Tom Lee-Gough



Personal Accounting

I've been using Gnucash since 2016 to create a full set of accounts for myself. It is a thing of beauty. Now that I have several years worth of transactions, it is really interesting to see how things have changed over time. I initially started out just trying to monitor cashflows. However, as time has now gone on, I have a much more comprehensive set of accounts. Creating a good set of accounts has made me think about a few different complex scenarios in personal accounting.

Cash vs Profit

I think that it is fair to say that most households probably think in terms of cashflow rather than profit. Profit is necessary in order to grow overall cash, but a profit and loss doesn't feel like it quite captures how one thinks about household finances.

For example, if you has a repayment mortgage there are usually monthly repayments. A portion of that value is interest and a portion is debt repayment. A profit and loss would only capture the interest portion of the payment, not the debt repayment. In terms of a mental model, I think that this would screw a lot of people up. If you were doing a periodic review, you'd also need to look at the balance sheet to show the reduction in debt.

Initially, I did not have the mortgage as a liability. So all mortgage payments were an expense on the profit and loss. Once I started to record the value of the mortgage, I posted interest payments to the mortgage expense nominal code. These two offset each other so I essentially had a cash view on the profit and loss. I've now corrected this and account for the mortgage payments correctly. But it does require thinking about.

Pensions

For me, because pension payments come out of your salary before you see it, it didn't feel that real. Combined with the feeling that a pension was a long way off, I didn't record the value of the pension pots on the balance sheet. I now do. It is interesting to follow the periodic movements of a pension and to see it as an asset. I would suspect that a lot of people misunderstand the size of the pension pot, and how the size required for a retirement.
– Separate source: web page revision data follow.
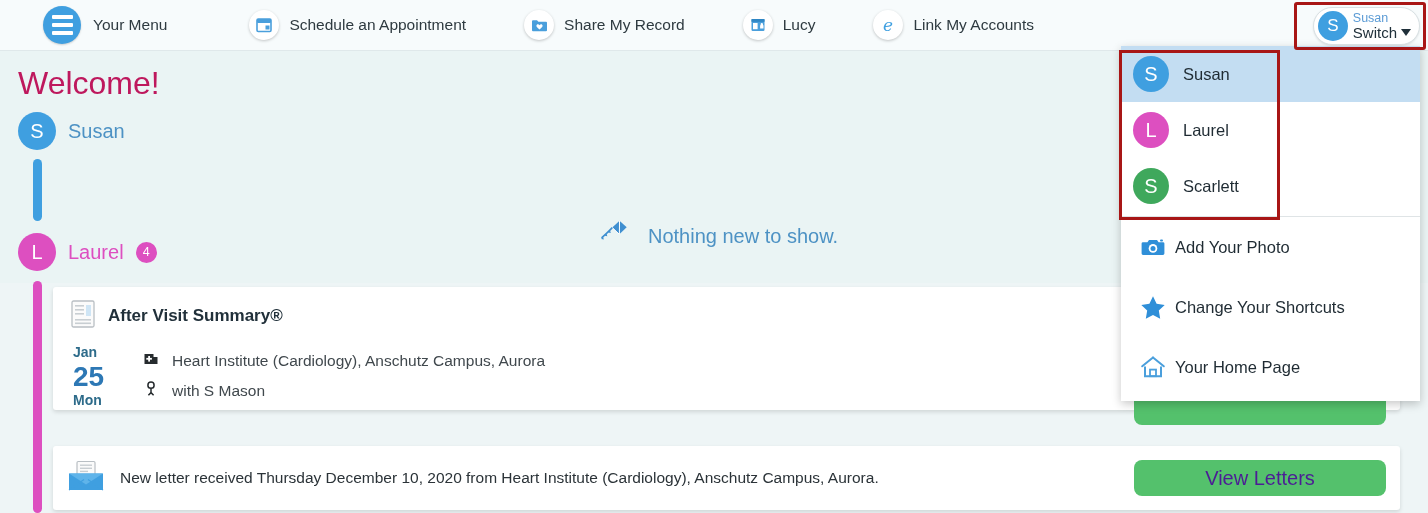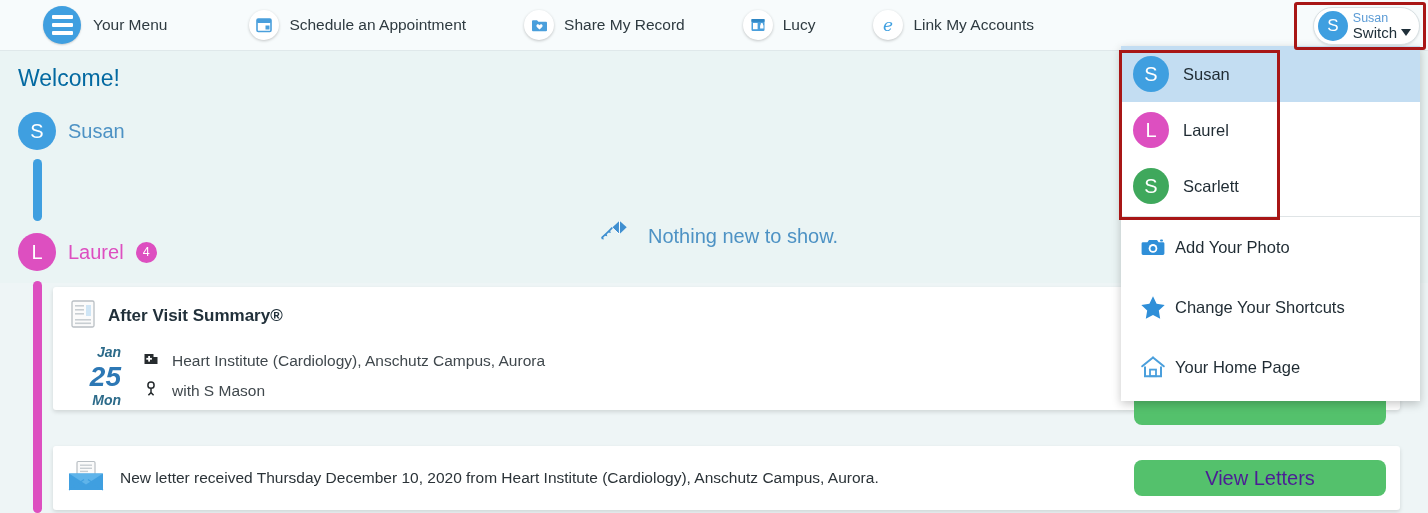--- a/index.html
+++ b/index.html
@@ -89,21 +89,21 @@
   .dd-action .dd-name { font-size: 16.5px; }
   .dd-icon { width: 32px; display: flex; align-items: center; justify-content: center; flex: 0 0 auto; }
 
   
   .welcome-band {
     position: absolute; left: 0; top: 51px; width: 1428px; height: 232px;
     background: #eaf4f4;
   }
   .welcome-title {
     position: absolute; left: 18px; top: 14px;
-    font-size: 23px; color: #0369a1; font-weight: 400;
+    font-size: 32px; color: #be185d; font-weight: 400;
   }
   .who-row { position: absolute; display: flex; align-items: center; gap: 12px; }
   .who-avatar {
     width: 38px; height: 38px; border-radius: 50%;
     color: #fff; font-size: 20px;
     display: flex; align-items: center; justify-content: center;
   }
   .who-name { font-size: 20px; }
   .who-badge {
     width: 21px; height: 21px; border-radius: 50%;
@@ -117,21 +117,21 @@
     display: flex; align-items: center; gap: 18px;
   }
   .empty-text { font-size: 20px; color: #4d92c4; }
 
   
   .card {
     position: absolute; background: #fff; border-radius: 3px;
     box-shadow: 0 2px 4px rgba(0,0,0,.13);
   }
   .card-title { font-size: 17px; font-weight: bold; color: #21303a; }
-  .datebox { text-align: right; width: 48px; font-style: italic; }
+  .datebox { text-align: left; width: 48px; }
   .d-mon { font-size: 14px; color: #2d6b8a; font-weight: bold; line-height: 1.25; }
   .d-num { font-size: 28px; color: #2d78b5; font-weight: bold; line-height: 1.05; }
   .d-dow { font-size: 14px; color: #2d6b8a; font-weight: bold; line-height: 1.3; }
   .detail-row { display: flex; align-items: center; gap: 13px; font-size: 15.5px; color: #40484d; }
   .letter-text { font-size: 15.5px; color: #2b3338; }
 
   .btn-green {
     background: #54c16c; color: #4c1d95; border: none; border-radius: 8px;
     font-size: 20px; font-family: "Liberation Sans", sans-serif;
     display: flex; align-items: center; justify-content: center; cursor: pointer;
Creating a proper balance sheet with pensions is going to make it a lot easier for me to track down pensions in the future. I suspect that many professionals of my generation and younger will end up with multiple pension pots from different providers.

Reality

Accounting tries to model reality. Profit is essentialy the revenue and expenses allocated to the period where the activity occurs. All of the accounting standards attempt to reconcile perceived reality with the legal status of documents and payments. Some assets and liabilities feel more real than others. Cash feels real, financial instruments don't.

Student loans don't get recalled and function more like a graduate tax, than a loan. Strictly speaking a student loan would appear as a liability much like a mortgage. However, I think that it would skew your balance sheet and not really add value. I suppose mortgages can feel like that. So long as you can manage the repayments, the banks don't really care.
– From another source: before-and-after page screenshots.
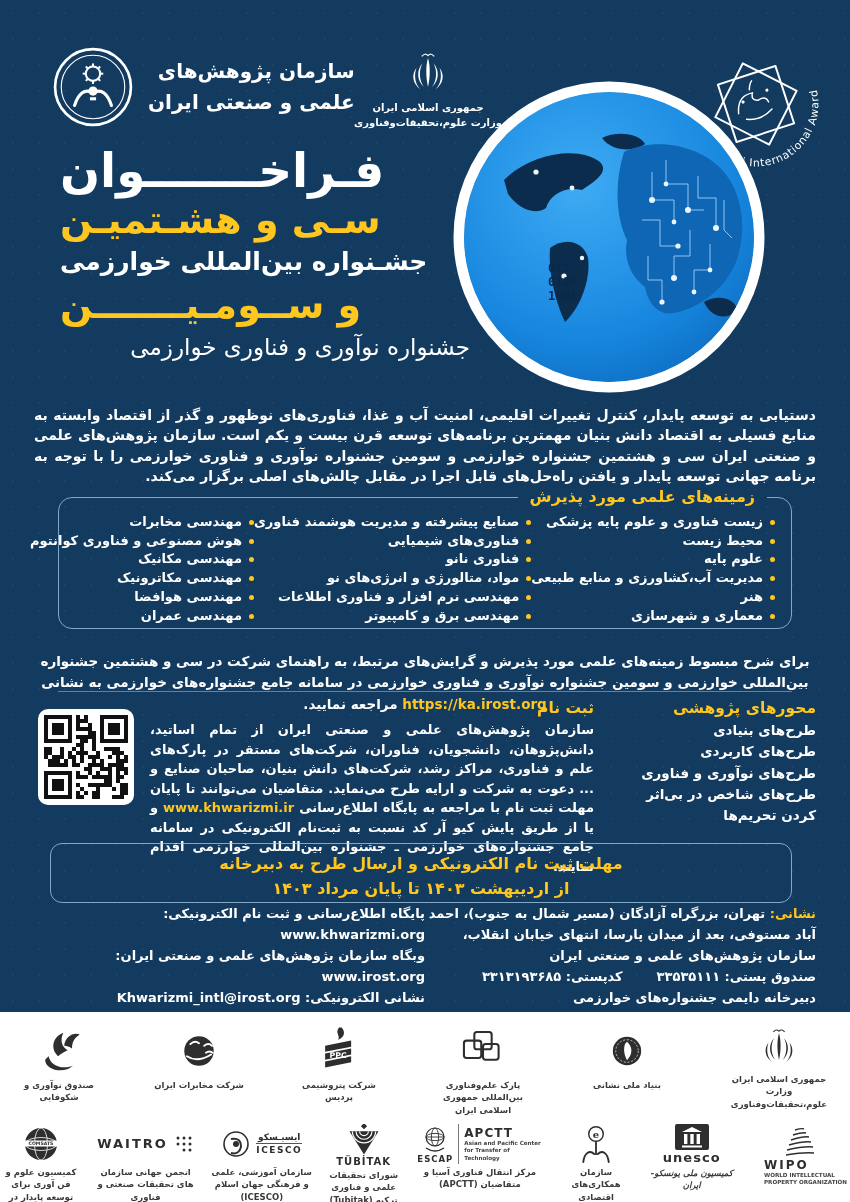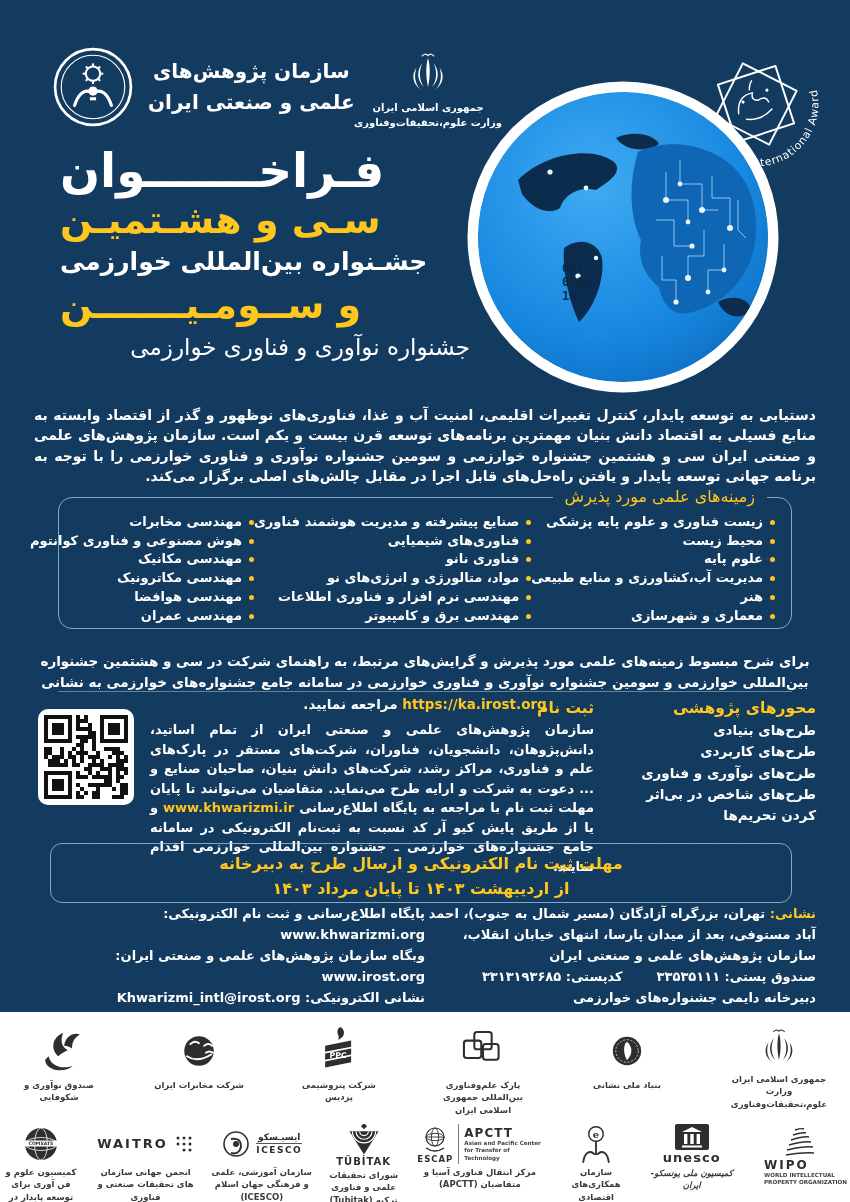--- a/index.html
+++ b/index.html
@@ -8,41 +8,41 @@
   }
   html,body{margin:0;padding:0;background:#555;}
   .poster{position:relative;width:850px;height:1202px;margin:0 auto;overflow:hidden;
     background:var(--bg);color:#fff;font-family:"DejaVu Sans",sans-serif;}
   .poster::before{content:"";position:absolute;inset:0;
     background-image:radial-gradient(rgba(255,255,255,.045) 1.4px,transparent 1.5px);
     background-size:26px 26px;}
   .abs{position:absolute;}
   
   .hdr-org{left:52px;top:46px;display:flex;align-items:center;gap:14px;}
-  .hdr-org .org-name{direction:rtl;text-align:center;font-weight:bold;font-size:20px;line-height:1.55;}
+  .hdr-org .org-name{direction:rtl;font-weight:bold;font-size:20px;line-height:1.55;}
   .hdr-ministry{left:344px;top:48px;width:168px;text-align:center;}
   .hdr-ministry .cap{font-size:10px;font-weight:bold;line-height:1.5;direction:rtl;}
   .hdr-seal{right:16px;top:26px;width:156px;height:156px;}
   
-  .globe{left:466px;top:80px;width:314px;height:314px;}
+  .globe{left:452px;top:80px;width:314px;height:314px;}
   
   .title-block{left:60px;top:146px;width:410px;direction:rtl;text-align:left;}
   .t1{font-size:47px;font-weight:bold;line-height:1.08;}
   .t2{font-size:38px;font-weight:bold;color:var(--yellow);line-height:1.25;}
   .t3{font-size:25px;font-weight:bold;line-height:1.45;}
   .t4{font-size:38px;font-weight:bold;color:var(--yellow);line-height:1.3;}
   .t5{font-size:23px;font-weight:normal;line-height:1.5;text-align:right;}
   
   .intro{left:34px;right:34px;top:391px;direction:rtl;text-align:justify;
     font-size:14px;font-weight:bold;line-height:1.46;}
   
   .fields-box{left:58px;right:58px;top:497px;height:130px;
     border:1px solid var(--boxline);border-radius:14px;}
   .fields-title{position:absolute;top:-11px;right:24px;background:var(--bg);
-    padding:0 12px;color:var(--yellow);font-size:16px;font-weight:normal;direction:rtl;}
+    padding:0 12px;color:var(--yellow);font-size:16px;font-weight:bold;direction:rtl;}
   .fields-cols{display:flex;direction:rtl;padding:15px 16px 0 10px;}
   .fields-cols ul{list-style:none;margin:0;padding:0;}
   .fc1{flex:0 0 34%;} .fc2{flex:0 0 36%;} .fc3{flex:0 0 30%;}
   .fields-cols li{position:relative;padding-right:12px;font-size:13px;font-weight:bold;
     line-height:1.44;white-space:nowrap;direction:rtl;text-align:right;}
   .dot{position:absolute;right:0;top:7px;width:5px;height:5px;border-radius:50%;background:var(--yellow);}
   
   .guide{left:40px;right:40px;top:637px;direction:rtl;text-align:center;
     font-size:13.5px;font-weight:bold;line-height:1.62;}
   .link-y{color:var(--yellow);unicode-bidi:embed;}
Some of the accounting standards are monving away from cost and towards net present value (NPV) of future cashflows. Is this more real for households? It probably is. But it is mind-blowingly complex.

Signing off

Having a proper set of household accounts is very useful. Not the vanity of tracking "net-worth", but getting an accurate financial picture really helps with planning. It does throw some interesting thoughts over how closely you should follow GAAP. Accounting does seem to have ended up with a heavy business focus. Accounts are different for a business, they potentially live much longer than humans and have different goals for reporting finances.

At any rate, I think that it is worth the effort to create a solid set of personal accounts.